For this project we will attempt to classify SMS messages as spam or ham using a naive Bayes model. The data was obtained from:
http://archive.ics.uci.edu/ml/datasets/sms+spam+collection
The following packages will be used:
First we load the data into dataframes with two columns, “type” and “text”. The type column labels whether that message is spam or ham and text contains the raw text content of the sms message. The data contains 747 spam messages and 4827 ham messages.
file <- "data/SMSSpamCollection"
df <- read.csv(file, sep = "\t")
df <- read.table(file,sep="\t",quote="")
colnames(df)<- c("type","text")
length(which(df$type == "spam"))
## [1] 747
length(which(df$type == "ham"))
## [1] 4827
Below we create a corpus out of the dataframe and peform cleaning operations. I created a function for the cleaning operations for later use when we create additional subsets for training and testing.
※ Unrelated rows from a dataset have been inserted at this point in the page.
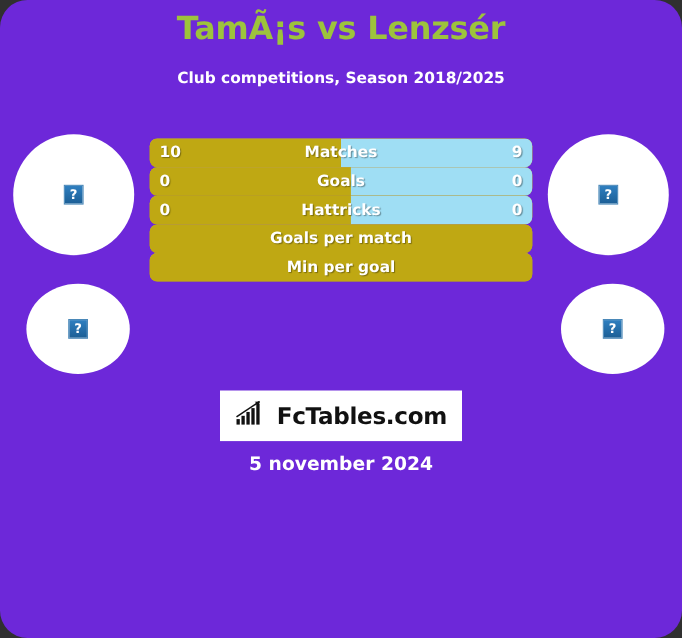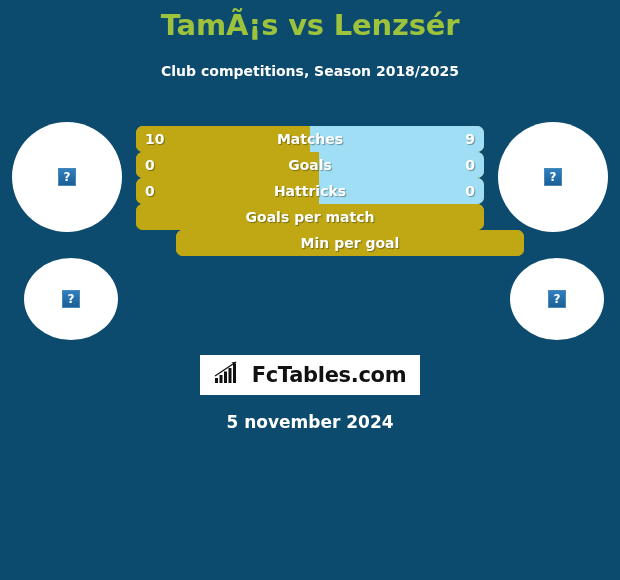--- a/index.html
+++ b/index.html
@@ -17,7 +17,8 @@
     position: relative;
     width: 620px;
     height: 580px;
-    background: #0c4a6e;
+    background: #6d28d9;
+    border-radius: 25px;
   }
 
   

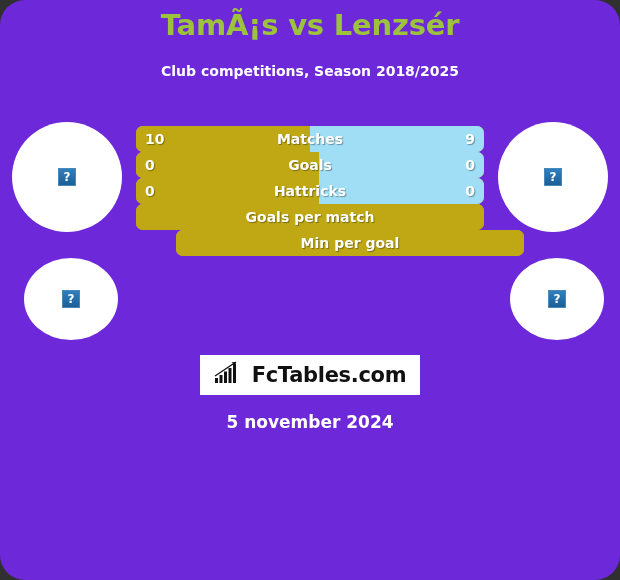--- a/index.html
+++ b/index.html
@@ -93,7 +93,7 @@
     background: #bfa813;
     box-shadow: 0 1px 0 rgba(255,255,255,0.25) inset;
   }
-  .bar-row:last-child { margin-bottom: 0; margin-left: 40px; }
+  .bar-row:last-child { margin-bottom: 0; }
   .bar-left {
     position: absolute;
     left: 0; top: 0; bottom: 0;

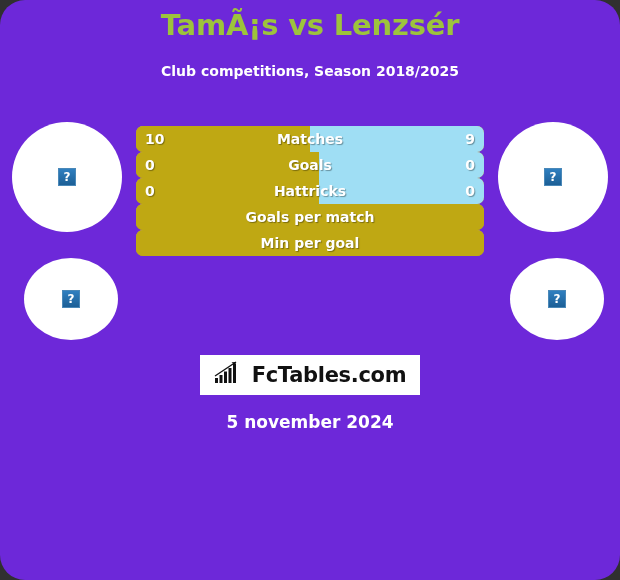--- a/index.html
+++ b/index.html
@@ -148,7 +148,7 @@
     left: 200px;
     top: 355px;
     width: 220px;
-    height: 40px;
+    height: 46px;
     background: #ffffff;
     display: flex;
     align-items: center;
Below is summary details of the TDM.
corpus <- Corpus(VectorSource(df$text))
clean_corp <- function(corp){
corp <- corp %>% tm_map(removeNumbers)
corp <- corp %>% tm_map(removePunctuation)
corp <- corp %>% tm_map(removeWords, stopwords())
corp <- corp %>% tm_map(stripWhitespace)
corp <- corp %>% tm_map(tolower)
corp <- corp %>% tm_map(stemDocument)
return(corp)
}
corpus <- clean_corp(corpus)
tdm <- TermDocumentMatrix(corpus)
tdm
## <<TermDocumentMatrix (terms: 6887, documents: 5574)>>
## Non-/sparse entries: 44714/38343424
## Sparsity : 100%
## Maximal term length: 40
## Weighting : term frequency (tf)
The last cleanup item we perform is removal of sparse terms. Below we remove terms with less than 10 occurences.
#remove sparse
tdm <- tdm %>% removeSparseTerms(1-10/length(corpus))
tdm
## <<TermDocumentMatrix (terms: 814, documents: 5574)>>
## Non-/sparse entries: 32642/4504594
## Sparsity : 99%
## Maximal term length: 13
## Weighting : term frequency (tf)
Below we look at the most frequent words for spam and ham
spam_indices <- which(df$type == "spam")
wordcloud(corpus[spam_indices], min.freq=40)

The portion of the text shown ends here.